-- DATA SECTION --

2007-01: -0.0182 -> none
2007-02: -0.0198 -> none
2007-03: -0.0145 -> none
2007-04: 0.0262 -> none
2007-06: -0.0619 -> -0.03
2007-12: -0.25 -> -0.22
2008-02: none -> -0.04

--

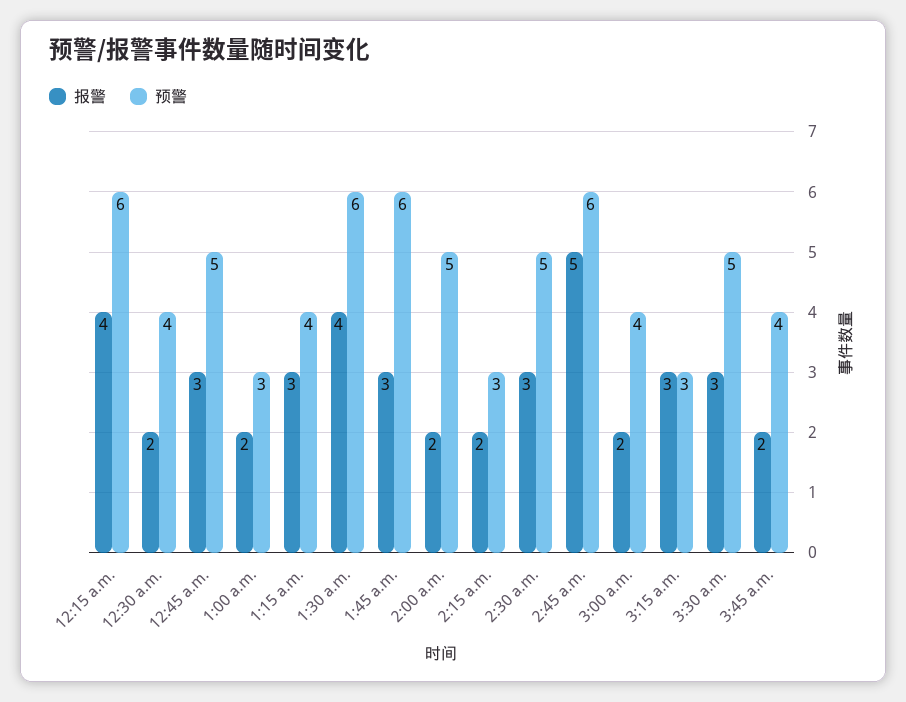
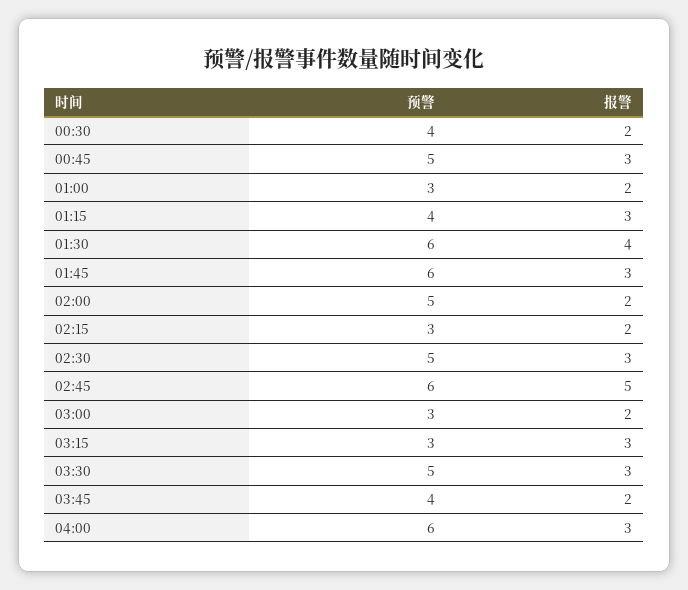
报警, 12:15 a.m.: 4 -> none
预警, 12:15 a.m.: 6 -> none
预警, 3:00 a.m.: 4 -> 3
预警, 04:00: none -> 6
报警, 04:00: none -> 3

--

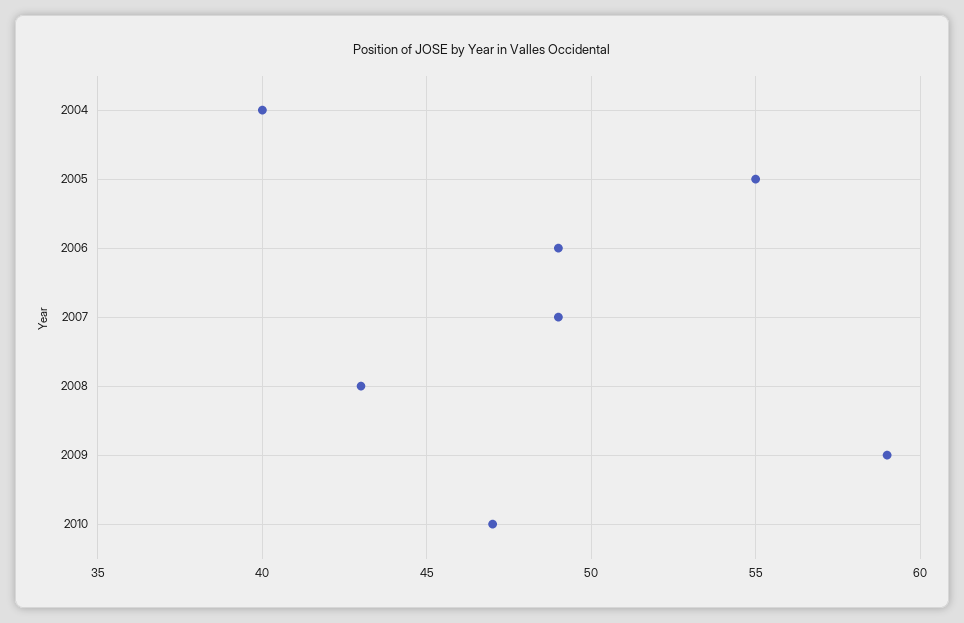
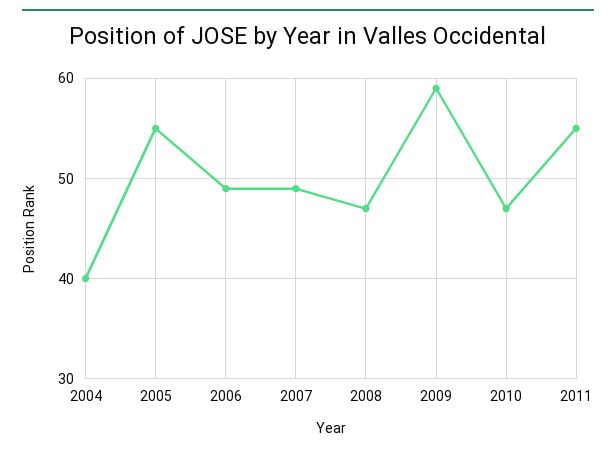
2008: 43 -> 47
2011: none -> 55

-- EXERCISE BRIEF --
Pull every line containing the word "none" out of the material and copy it.

-- ANSWER SPACE --
2007-01: -0.0182 -> none
2007-02: -0.0198 -> none
2007-03: -0.0145 -> none
2007-04: 0.0262 -> none
2008-02: none -> -0.04
报警, 12:15 a.m.: 4 -> none
预警, 12:15 a.m.: 6 -> none
预警, 04:00: none -> 6
报警, 04:00: none -> 3
2011: none -> 55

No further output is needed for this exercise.